L’accès à la nourriture devient un défi pour une bonne partie des employés canadiens, selon un sondage.

Bon nombre de travailleurs canadiens doivent désormais faire des compromis pour se payer leur alimentation.

Plus de quatre travailleurs canadiens sur dix (43 %) considèrent que le coût de l’épicerie est un problème grave qui affecte leur capacité à accéder à la nourriture, indique un sondage mené par l’Institut national de la paie (INP).

La majorité (53 %) observent que les aliments sont devenus moins abordables au cours de la dernière année.

La conséquence est directe sur le budget des employés canadiens.

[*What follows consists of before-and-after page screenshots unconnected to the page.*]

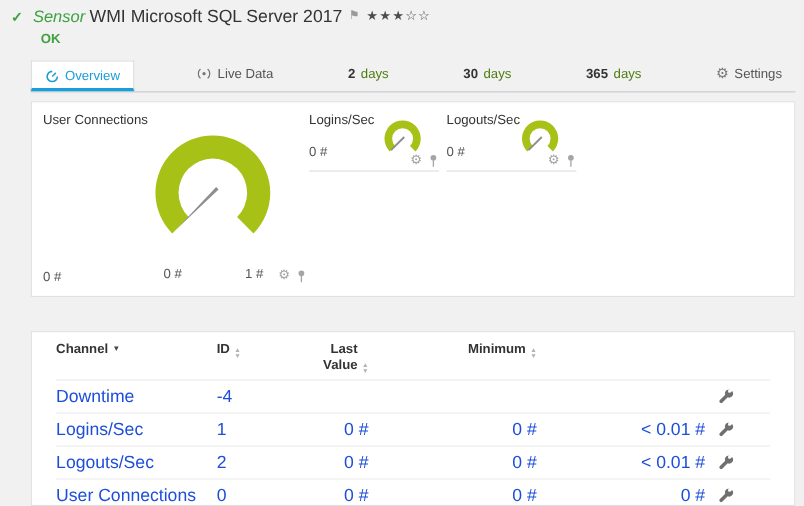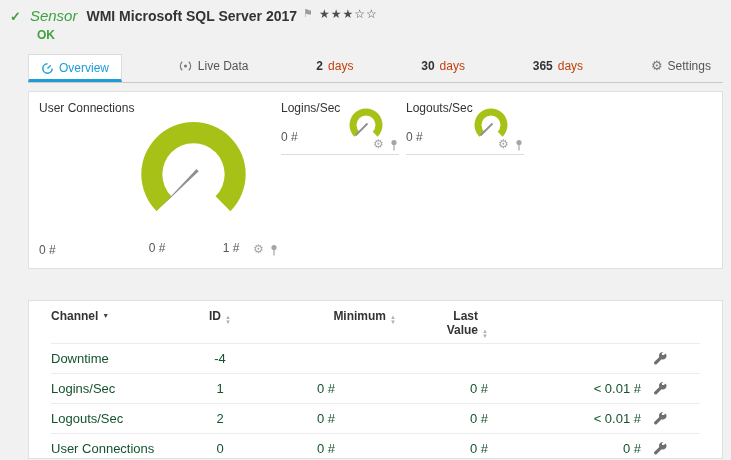--- a/index.html
+++ b/index.html
@@ -12,7 +12,7 @@
   .hdr-row1{display:flex;align-items:baseline}
   .check{color:var(--green,#3fa142);font-weight:bold;font-size:13px}
   .kind{color:var(--green,#3fa142);font-style:italic;font-size:15px;margin-left:9px}
-  .title{font-size:14px;font-weight:700;color:#333;margin-left:9px}
+  .title{font-size:16px;font-weight:400;color:#333;margin-left:4px}
   .flag{color:#9a9a9a;font-size:11px;margin-left:6px;align-self:flex-start;cursor:pointer}
   .stars{color:#4d4d4d;font-size:12px;margin-left:6px;letter-spacing:1px;align-self:flex-start;cursor:pointer}
   .hdr-row2{margin-left:27px;margin-top:1px}

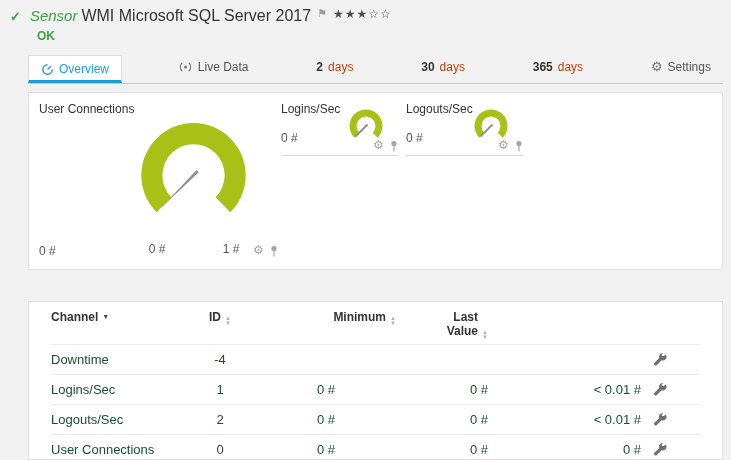--- a/index.html
+++ b/index.html
@@ -26,7 +26,7 @@
   .tab.active{background:#fff;color:var(--accent,#1b9dd9);border:1px solid #ddd;border-bottom:3px solid var(--accent,#1b9dd9);padding-bottom:4px}
   .tab.active .ticon{color:var(--accent,#1b9dd9)}
   .tab .num{color:#333;font-weight:bold}
-  .tab .unit{color:#c2410c}
+  .tab .unit{color:#4d7c0f}
   .gearglyph{font-size:13px;line-height:12px}
 
   

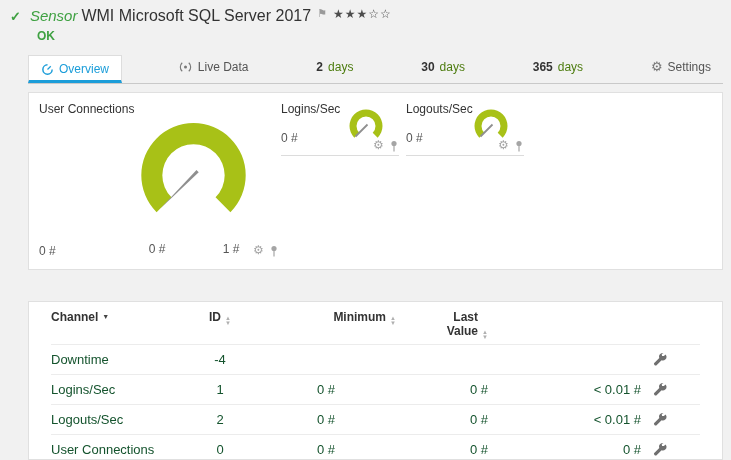--- a/index.html
+++ b/index.html
@@ -67,7 +67,7 @@
   .c{font-size:13px;color:#14532d}
   .th{font-weight:bold;color:#333;font-size:12px}
   .c.channel{width:146px;padding-right:8px;text-align:left}
-  .c.id{width:46px;text-align:center}
+  .c.id{width:46px;text-align:left}
   .c.last{width:92px;text-align:right}
   .c.min{width:153px;text-align:right}
   .c.max{width:153px;text-align:right}

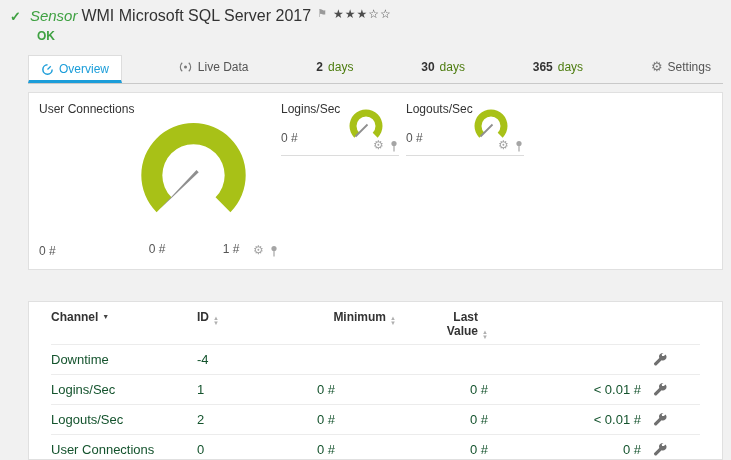--- a/index.html
+++ b/index.html
@@ -195,18 +195,18 @@
             <i>▼</i>
           </span>
       </div>
+      <div class="c last th th-cell">
+        <span class="hlabel-wrap">Last Value</span><span class="ud">
+            <i>▲</i>
+            <i>▼</i>
+          </span>
+      </div>
       <div class="c min th th-cell">
         <span>Minimum</span><span class="ud">
             <i>▲</i>
             <i>▼</i>
           </span>
       </div>
-      <div class="c last th th-cell">
-        <span class="hlabel-wrap">Last Value</span><span class="ud">
-            <i>▲</i>
-            <i>▼</i>
-          </span>
-      </div>
       <div class="c icon th"></div>
     </div>
 

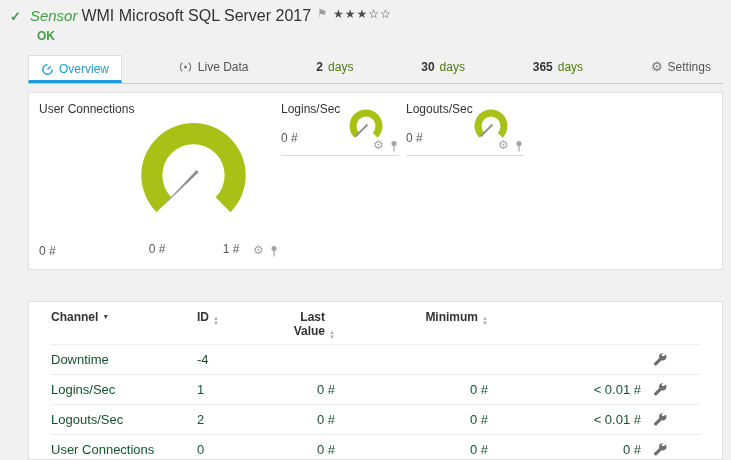--- a/index.html
+++ b/index.html
@@ -64,7 +64,7 @@
   .trow{display:flex;align-items:center;border-bottom:1px solid #ececec;cursor:pointer}
   .thead{padding:8px 0 4px;align-items:flex-start;cursor:default}
   .trow:not(.thead){height:30px}
-  .c{font-size:13px;color:#14532d}
+  .c{font-size:16px;color:#1d4ed8}
   .th{font-weight:bold;color:#333;font-size:12px}
   .c.channel{width:146px;padding-right:8px;text-align:left}
   .c.id{width:46px;text-align:left}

Un sur trois (34 %) dit compter sur la dette pour s’offrir de la nourriture.

Ces préoccupations ont des effets concrets, puisqu’un Canadien sur trois (33 %) rapporte que la difficulté à se nourrir a eu un impact sur sa santé. Un sur cinq (22 %) constate perdre du poids en raison de l’insécurité alimentaire.

Des conséquences se manifestent sur le lieu de travail. Trois travailleurs sur dix (30 %) déclarent que leur productivité a diminué en raison de la faim.

La même proportion passe plus d’une demi-heure chaque jour de travail à penser à l’abordabilité de la nourriture.